Once the page has loaded we go back to Safari on the Mac OS machine and from the new “Develop” menu that appears in the menu bar we come down to the appropriate device (e.g. Simulator if you’re working with the iOS simulator or the name of your device if you’re developing on real hardware) and from the nested submenu we choose the entry which matches the page that we’re viewing in Mobile Safari:
Now we’ve attached an instance of Web Inspector to the web page we’re about to interact with in our extension.
If we open the share menu in Mobile Safari and then tap on our extension, iOS will execute our JS pre-processing file in the context of the web page. This means that we can attach debuggers (either through placing manual breakpoints or typing debugger; in our code; see error messages and thrown exceptions; and interrogate values of variables and the like through the Console. This is a much better approach than making changes to the pre-processing file in a trial and error fashion until it works without error.

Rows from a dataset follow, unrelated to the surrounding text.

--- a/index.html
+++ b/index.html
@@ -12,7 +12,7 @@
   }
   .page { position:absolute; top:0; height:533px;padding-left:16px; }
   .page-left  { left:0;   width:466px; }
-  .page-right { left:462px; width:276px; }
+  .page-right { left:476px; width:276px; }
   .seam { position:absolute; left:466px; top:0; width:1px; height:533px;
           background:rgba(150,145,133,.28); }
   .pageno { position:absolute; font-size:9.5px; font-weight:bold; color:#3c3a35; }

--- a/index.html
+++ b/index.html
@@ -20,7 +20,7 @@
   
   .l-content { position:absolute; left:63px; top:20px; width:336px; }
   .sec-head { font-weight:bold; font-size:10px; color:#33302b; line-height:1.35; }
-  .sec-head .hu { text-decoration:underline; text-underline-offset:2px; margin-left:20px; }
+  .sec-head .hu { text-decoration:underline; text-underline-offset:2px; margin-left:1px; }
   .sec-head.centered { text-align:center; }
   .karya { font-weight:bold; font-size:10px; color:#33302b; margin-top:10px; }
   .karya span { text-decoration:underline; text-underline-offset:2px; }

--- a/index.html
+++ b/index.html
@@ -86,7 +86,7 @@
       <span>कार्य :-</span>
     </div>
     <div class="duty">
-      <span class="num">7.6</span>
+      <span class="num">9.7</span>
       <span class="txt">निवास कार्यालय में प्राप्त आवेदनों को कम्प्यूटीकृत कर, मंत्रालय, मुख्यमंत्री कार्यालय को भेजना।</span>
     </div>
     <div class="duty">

2. Manage App Transport Security
If your extension makes HTTP requests to an external service and you find yourself wondering, as I did, why they seem to be disappearing into the ether, never arriving at your server – check your App Transport Security settings. Since iOS 9 any requests that aren’t made over HTTPS have to be greenlit by the developer.

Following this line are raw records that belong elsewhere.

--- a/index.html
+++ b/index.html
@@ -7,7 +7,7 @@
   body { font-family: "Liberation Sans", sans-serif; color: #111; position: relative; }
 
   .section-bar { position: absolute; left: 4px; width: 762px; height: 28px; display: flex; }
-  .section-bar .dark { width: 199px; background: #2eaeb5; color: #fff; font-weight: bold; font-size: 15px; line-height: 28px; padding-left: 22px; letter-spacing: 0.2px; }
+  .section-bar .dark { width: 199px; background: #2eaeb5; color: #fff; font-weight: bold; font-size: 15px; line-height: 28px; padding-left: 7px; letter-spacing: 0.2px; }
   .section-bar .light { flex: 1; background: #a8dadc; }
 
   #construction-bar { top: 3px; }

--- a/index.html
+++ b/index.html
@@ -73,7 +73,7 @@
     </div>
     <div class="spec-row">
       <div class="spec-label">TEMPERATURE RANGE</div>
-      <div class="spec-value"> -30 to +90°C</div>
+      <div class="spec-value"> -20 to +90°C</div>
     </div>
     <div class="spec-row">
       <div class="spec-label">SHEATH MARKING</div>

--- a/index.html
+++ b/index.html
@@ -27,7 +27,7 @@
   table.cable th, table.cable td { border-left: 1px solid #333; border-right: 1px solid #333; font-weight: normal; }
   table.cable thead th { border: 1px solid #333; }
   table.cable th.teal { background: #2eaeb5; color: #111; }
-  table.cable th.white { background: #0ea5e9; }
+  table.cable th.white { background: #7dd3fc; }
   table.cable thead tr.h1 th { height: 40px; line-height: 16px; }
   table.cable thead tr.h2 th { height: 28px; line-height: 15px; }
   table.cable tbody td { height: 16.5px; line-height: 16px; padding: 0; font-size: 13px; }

The problem we had was twofold: while developing the extension we were talking to a local server over HTTP, and our existing ATS settings were limited to the iOS app’s target not our new extension. So by adding another entry to the extension’s Info.plist file we were able to whitelist our local development server, and begin receiving requests from the simulator.
In the example above we’ve made an exception for anything running on the *.bipsync domain (our local development environment often runs on dev.bipsync, for example) so iOS will allow requests to be made over HTTP.

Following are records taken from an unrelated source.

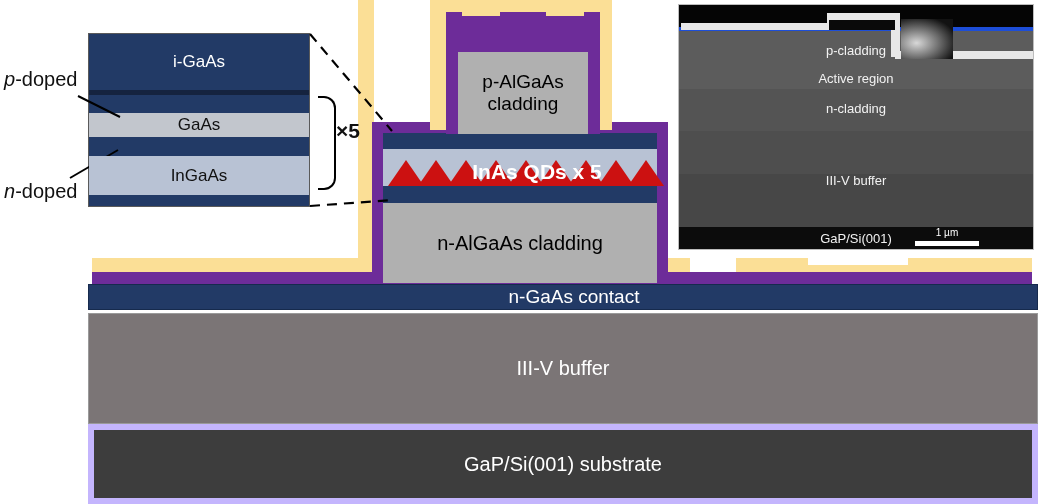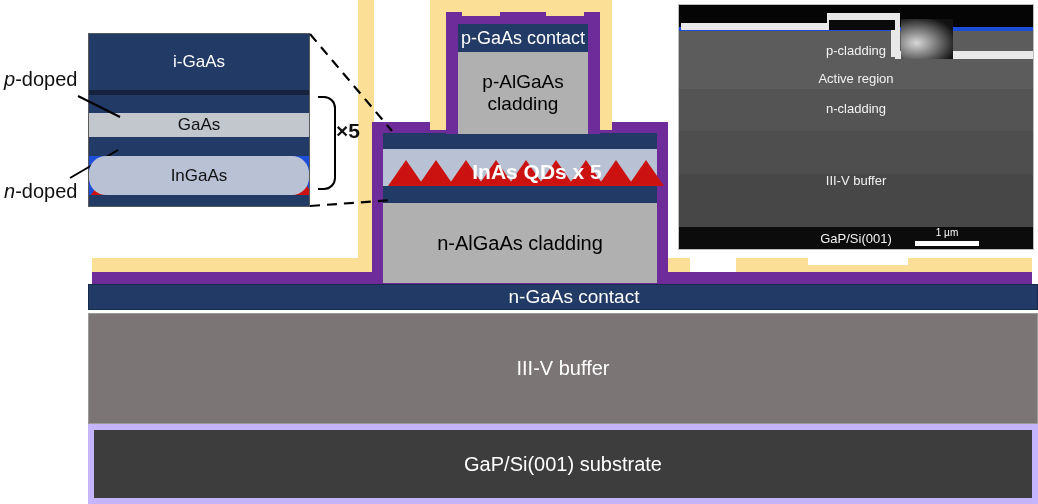--- a/index.html
+++ b/index.html
@@ -109,7 +109,6 @@
   <div class="abs" id="ridge-purple"></div>
   <div class="abs" id="ridge-notch-l"></div>
   <div class="abs" id="ridge-notch-r"></div>
-  <div class="abs ctr lbl-w" id="ridge-pcontact">p-GaAs contact</div>
   <div class="abs ctr" id="ridge-pclad">
     <div>
       <div>p-AlGaAs</div>

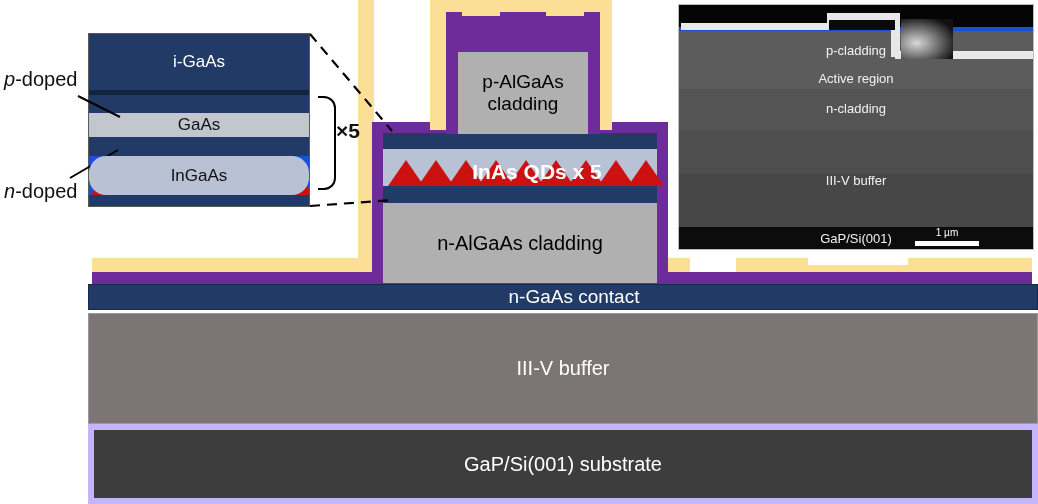--- a/index.html
+++ b/index.html
@@ -53,7 +53,7 @@
   #in-nav1{top:61px;height:18px;background:#223a66;}
   #in-gaas{top:79px;height:24px;background:#c2c6cd;font-size:17px;}
   #in-nav2{top:103px;height:19px;background:#223a66;}
-  #in-ingaas{top:122px;height:39px;background:#b8c2d4;font-size:17px;border-radius:17px;}
+  #in-ingaas{top:122px;height:39px;background:#b8c2d4;font-size:17px;}
   #in-igaas-bot{top:161px;height:46px;background:#223a66;font-size:17px;}
 
   .tri{position:absolute;width:0;height:0;border-left:12px solid transparent;border-right:12px solid transparent;border-bottom:18px solid #cc1111;}

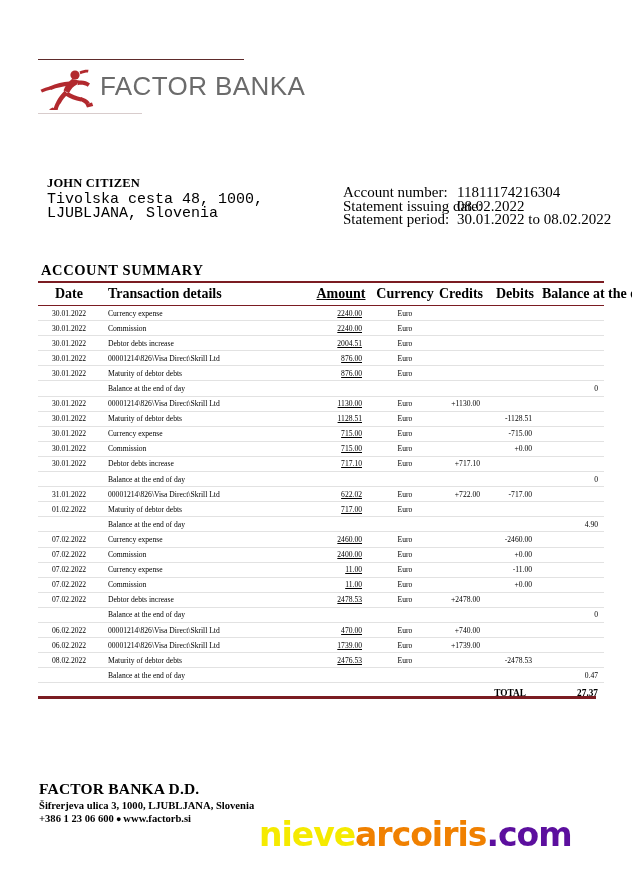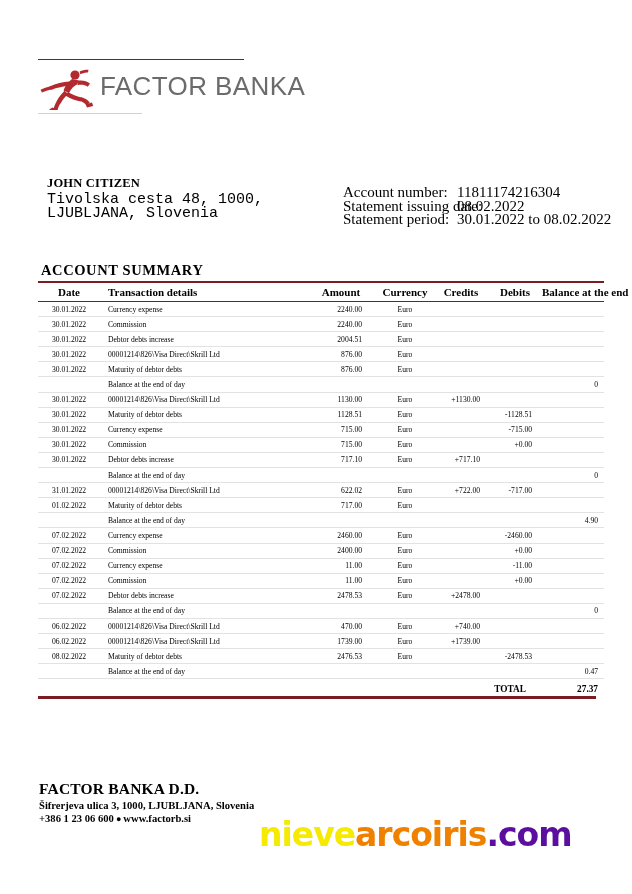--- a/index.html
+++ b/index.html
@@ -129,7 +129,7 @@
     table-layout: fixed;
   }
   table.stmt th {
-    font-size: 11px;
+    font-size: 14px;
     font-weight: bold;
     padding: 3px 0 3px 0;
     border-top: 2.5px solid #7b1c22;

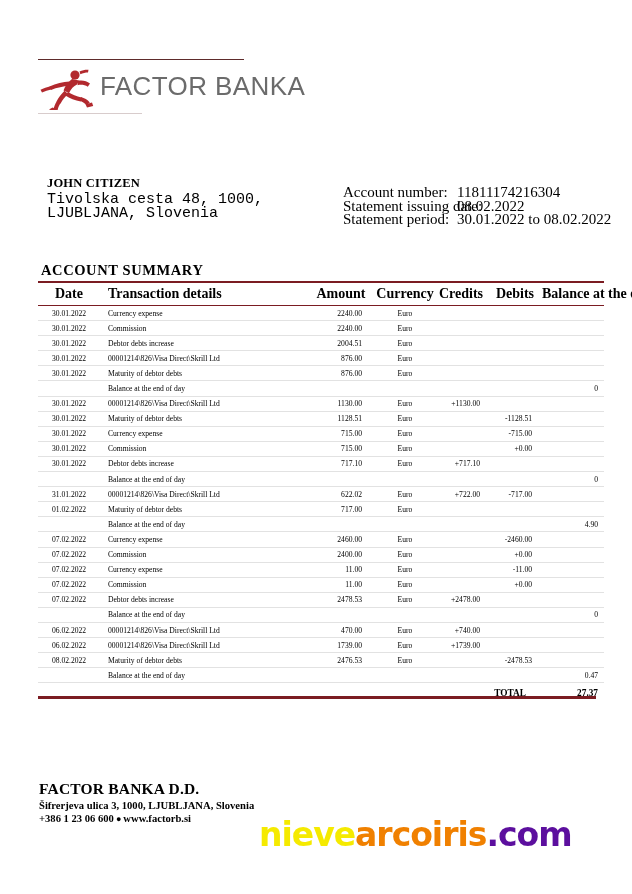--- a/index.html
+++ b/index.html
@@ -148,7 +148,7 @@
   }
   .c-date   { width: 62px;  text-align: center; }
   .c-det    { width: 198px; text-align: left; padding-left: 8px !important; }
-  .c-amt    { width: 70px;  text-align: right; padding-right: 14px !important; }
+  .c-amt    { width: 70px;  text-align: right; padding-right: 14px !important; text-decoration: underline; }
   .c-cur    { width: 58px;  text-align: center; }
   .c-cred   { width: 54px;  text-align: right;  padding-right: 8px !important; }
   .c-deb    { width: 54px;  text-align: right;  padding-right: 10px !important; }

3. Keep your JavaScript code maintainable
Should your JavaScript pre-processing code become substantial (ours is currently ~2.5k lines long) you’ll find that keeping it all in one file is awkward, to say the least. It makes reading the code and navigating through it difficult, and the obvious solution is to break the content up into a few files, usually employing a rule such as one file per Class or some other logical grouping.
This is difficult since iOS only knows about the one file that you specify in your extension’s Info.plist as being your pre-processing file (NSExtensionJavaScriptPreprocessingFile).
Since we aren’t developing a web app with access to the web page, there’s no way to dynamically include other scripts in your pre-processing file so they can be referenced [I suppose it might be possible to load them into the web page you’re intending to process, but that feels so wrong to me I didn’t explore the possibility].
The solution we arrived at was to provide a very simple pre-processing file which just contains placeholders to the other files we’re including:
The file above will eventually contain the contents of three files, loaded in order of dependency. The bottom-most one, “main.js”, contains the ExtensionPreprocessingJS variable that Apple expects the extension to provide. This variable will be called at runtime when the user invokes your extension. We also include Readability, a library from Mozilla that is able to parse a webpage to determine pertinent content, and a class of our own called “Clipper” which performs further processing on the resultant HTML to get it into a format that Bipsync can work with.
To actually stitch these files together into compiled.js we have a Build Phase script which runs a Fastlane command when the app is built (writing Ruby scripts in Fastlane has proved an easier way to manage these ad hoc scripts than writing nasty Bash scripts into Xcode’s tiny textfields). That command looks like this:
It’s simple and won’t work for really complicated dependencies, but it’s a more manageable approach than trying to work with a single humongous file.
So there you have it. Those are the three simple tips we wish we’d known when we started writing our Share Extension. We hope they’ve helped you write yours!